Front-end code edit data>
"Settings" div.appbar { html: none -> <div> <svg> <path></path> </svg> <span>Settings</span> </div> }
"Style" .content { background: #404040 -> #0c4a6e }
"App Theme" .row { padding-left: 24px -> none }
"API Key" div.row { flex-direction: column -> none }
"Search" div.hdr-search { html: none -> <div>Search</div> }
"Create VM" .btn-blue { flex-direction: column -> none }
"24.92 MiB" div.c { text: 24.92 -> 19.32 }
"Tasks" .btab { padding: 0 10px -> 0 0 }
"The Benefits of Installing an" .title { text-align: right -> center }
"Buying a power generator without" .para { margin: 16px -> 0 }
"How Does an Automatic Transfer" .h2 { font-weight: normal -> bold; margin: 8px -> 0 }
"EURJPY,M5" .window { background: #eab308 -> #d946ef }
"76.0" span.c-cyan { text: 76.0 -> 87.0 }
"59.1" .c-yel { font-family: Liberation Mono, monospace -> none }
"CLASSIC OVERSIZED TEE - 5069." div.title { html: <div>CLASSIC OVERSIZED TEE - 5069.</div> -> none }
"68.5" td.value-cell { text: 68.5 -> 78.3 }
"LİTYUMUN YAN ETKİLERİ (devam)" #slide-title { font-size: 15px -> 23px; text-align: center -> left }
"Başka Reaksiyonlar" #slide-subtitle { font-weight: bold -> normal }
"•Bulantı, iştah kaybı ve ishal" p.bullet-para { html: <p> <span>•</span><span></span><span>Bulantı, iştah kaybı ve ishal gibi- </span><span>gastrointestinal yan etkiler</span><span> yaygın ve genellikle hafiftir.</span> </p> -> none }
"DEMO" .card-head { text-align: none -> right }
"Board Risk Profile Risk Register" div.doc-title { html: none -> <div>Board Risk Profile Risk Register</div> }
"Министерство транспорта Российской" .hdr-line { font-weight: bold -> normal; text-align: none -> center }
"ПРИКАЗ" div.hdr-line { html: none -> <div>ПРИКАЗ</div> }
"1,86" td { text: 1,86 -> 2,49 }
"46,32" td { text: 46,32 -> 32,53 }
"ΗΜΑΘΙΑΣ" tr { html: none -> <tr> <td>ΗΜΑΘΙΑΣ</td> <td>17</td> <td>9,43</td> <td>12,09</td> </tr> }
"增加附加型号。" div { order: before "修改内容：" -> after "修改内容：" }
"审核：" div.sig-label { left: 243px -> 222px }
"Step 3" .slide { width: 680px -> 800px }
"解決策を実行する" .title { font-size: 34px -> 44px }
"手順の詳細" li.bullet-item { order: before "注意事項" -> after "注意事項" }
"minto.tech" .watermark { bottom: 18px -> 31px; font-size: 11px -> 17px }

Work task> For this exercise, restate every record word for word.

Response area>
"Settings" div.appbar { html: none -> <div> <svg> <path></path> </svg> <span>Settings</span> </div> }
"Style" .content { background: #404040 -> #0c4a6e }
"App Theme" .row { padding-left: 24px -> none }
"API Key" div.row { flex-direction: column -> none }
"Search" div.hdr-search { html: none -> <div>Search</div> }
"Create VM" .btn-blue { flex-direction: column -> none }
"24.92 MiB" div.c { text: 24.92 -> 19.32 }
"Tasks" .btab { padding: 0 10px -> 0 0 }
"The Benefits of Installing an" .title { text-align: right -> center }
"Buying a power generator without" .para { margin: 16px -> 0 }
"How Does an Automatic Transfer" .h2 { font-weight: normal -> bold; margin: 8px -> 0 }
"EURJPY,M5" .window { background: #eab308 -> #d946ef }
"76.0" span.c-cyan { text: 76.0 -> 87.0 }
"59.1" .c-yel { font-family: Liberation Mono, monospace -> none }
"CLASSIC OVERSIZED TEE - 5069." div.title { html: <div>CLASSIC OVERSIZED TEE - 5069.</div> -> none }
"68.5" td.value-cell { text: 68.5 -> 78.3 }
"LİTYUMUN YAN ETKİLERİ (devam)" #slide-title { font-size: 15px -> 23px; text-align: center -> left }
"Başka Reaksiyonlar" #slide-subtitle { font-weight: bold -> normal }
"•Bulantı, iştah kaybı ve ishal" p.bullet-para { html: <p> <span>•</span><span></span><span>Bulantı, iştah kaybı ve ishal gibi- </span><span>gastrointestinal yan etkiler</span><span> yaygın ve genellikle hafiftir.</span> </p> -> none }
"DEMO" .card-head { text-align: none -> right }
"Board Risk Profile Risk Register" div.doc-title { html: none -> <div>Board Risk Profile Risk Register</div> }
"Министерство транспорта Российской" .hdr-line { font-weight: bold -> normal; text-align: none -> center }
"ПРИКАЗ" div.hdr-line { html: none -> <div>ПРИКАЗ</div> }
"1,86" td { text: 1,86 -> 2,49 }
"46,32" td { text: 46,32 -> 32,53 }
"ΗΜΑΘΙΑΣ" tr { html: none -> <tr> <td>ΗΜΑΘΙΑΣ</td> <td>17</td> <td>9,43</td> <td>12,09</td> </tr> }
"增加附加型号。" div { order: before "修改内容：" -> after "修改内容：" }
"审核：" div.sig-label { left: 243px -> 222px }
"Step 3" .slide { width: 680px -> 800px }
"解決策を実行する" .title { font-size: 34px -> 44px }
"手順の詳細" li.bullet-item { order: before "注意事項" -> after "注意事項" }
"minto.tech" .watermark { bottom: 18px -> 31px; font-size: 11px -> 17px }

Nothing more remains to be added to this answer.